A 2005 iPhone would have been terrible. The 2007 iPhone was right on the edge of what was possible. A 2005 iPhone would have flopped because the tech would have held it back so bad.
Then there is the problem of why I’d want to use it.
There was a conversation on Dithering (I think) about this recently. The Apple Watch was still a watch and provided notifications. The iPhone was a phone and an iPod, plus the real internet. The iPad was a big iPhone. They all had predecessors so you sort of knew why you would want it. The value proposition was at least somewhat clear.
A VR/AR/MR headset is a totally new thing. For the vast number of people it doesn’t do what their X did but better. You have to convince/teach people why they need this and that’s a MUCH higher barrier than the iPhone/iPod/iPad/Apple Watch/Air Pods had.
The only thing that has shown some success is games. Apple is not good at games. They (as a company) just don’t ‘get it’. And if games was enough we’d see existing solutions be way more popular.
Plus the nausea issue is very real for a non-trivial portion of the population.

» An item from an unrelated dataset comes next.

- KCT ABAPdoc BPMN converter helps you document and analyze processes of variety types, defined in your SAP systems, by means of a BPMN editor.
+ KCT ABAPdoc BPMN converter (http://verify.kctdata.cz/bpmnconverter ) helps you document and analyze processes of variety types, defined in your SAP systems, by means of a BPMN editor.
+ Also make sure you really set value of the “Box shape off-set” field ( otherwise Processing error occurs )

Maybe things have passed that magic threshold where, like the iPhone, little additions have added together enough to make Apple’s thing feel way more necessary that what existed before. But I’m skeptical.
They need Mario, VisiCalc, Word Perfect, Sonic, Page Maker, something to be their killer app.

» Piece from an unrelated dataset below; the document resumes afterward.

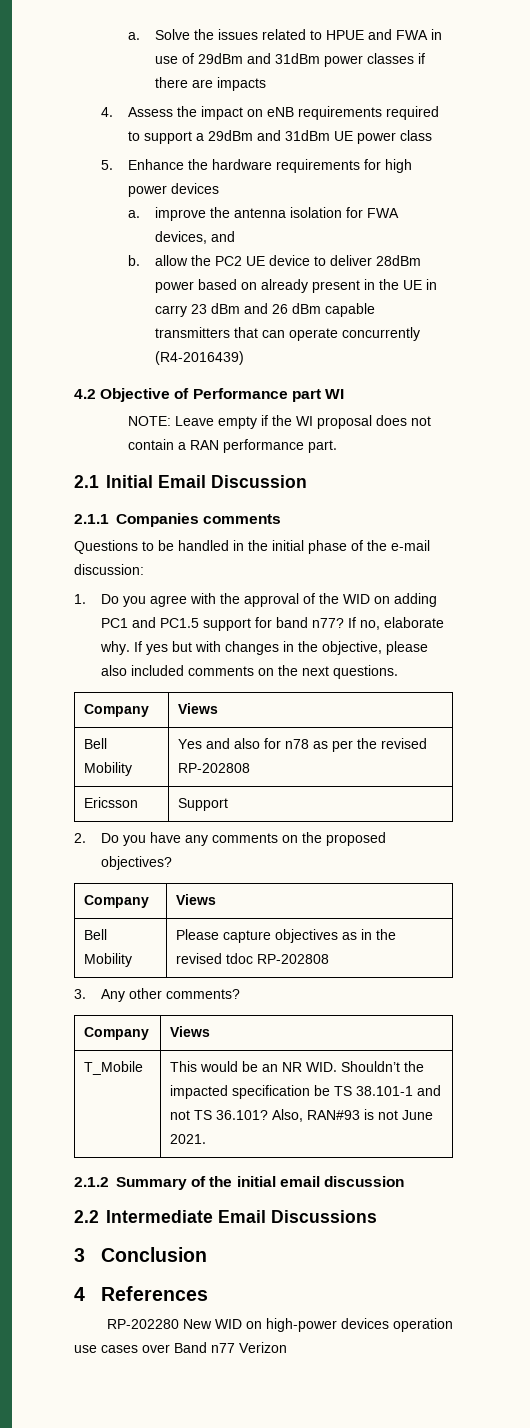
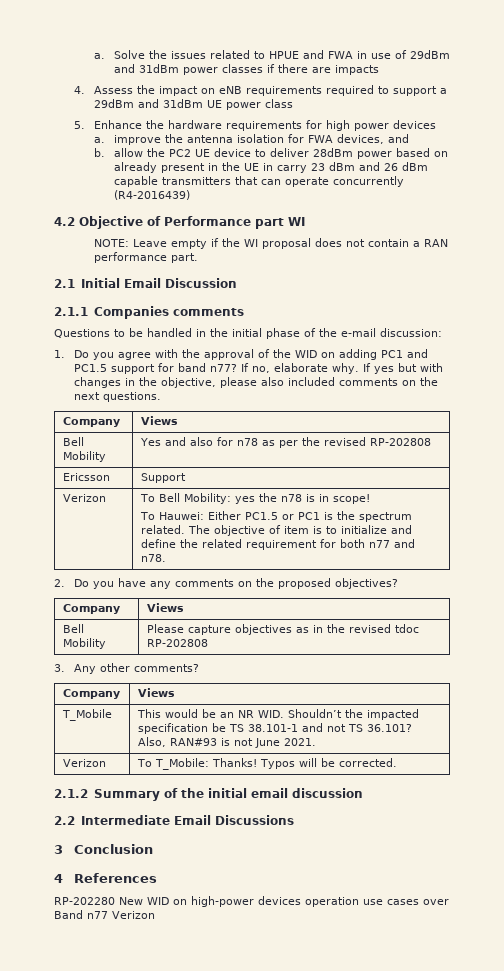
+ Verizon | To Bell Mobility: yes the n78 is in scope!
+ To Hauwei: Either PC1.5 or PC1 is the spectrum related. The objective of item is to initialize and define the related requirement for both n77 and n78.
+ Verizon | To T_Mobile: Thanks! Typos will be corrected.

At the time, Angela Ahrendts, formerly the Burberry CEO, had been hired as the SVP of Retail to replace the guy who left to go flop at JC Penny. What you noticed at the time is that Ahrendts tried to position things as luxury fashion items. This was the era when you had the ridiculous $10,000 Apple Watch Edition, Hermes straps and the like. This completely flopped.
They sort of scrambled after this inevitable failure and settled on it being a device for health and fitness. I think health monitoring in particular is a huge untapped market. A later version added an ECG. If they can figure out how to do blood sugar testing without a needle that will be absolutely huge for so many people.
Preventative care and passive monitoring I expect to become huge industries, particularly with aging populations. It won't be too many years before you see such devices giving you early warnings of a heart attack, for example.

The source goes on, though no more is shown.